***** Data supplied *****

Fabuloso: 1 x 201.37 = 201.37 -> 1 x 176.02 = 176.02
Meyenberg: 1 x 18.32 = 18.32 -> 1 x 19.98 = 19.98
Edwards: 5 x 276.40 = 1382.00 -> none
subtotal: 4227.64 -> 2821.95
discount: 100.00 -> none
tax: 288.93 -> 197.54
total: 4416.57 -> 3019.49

*****

## Description of the task
Each entry above is to be written out exactly.

## Result of this exercise
Fabuloso: 1 x 201.37 = 201.37 -> 1 x 176.02 = 176.02
Meyenberg: 1 x 18.32 = 18.32 -> 1 x 19.98 = 19.98
Edwards: 5 x 276.40 = 1382.00 -> none
subtotal: 4227.64 -> 2821.95
discount: 100.00 -> none
tax: 288.93 -> 197.54
total: 4416.57 -> 3019.49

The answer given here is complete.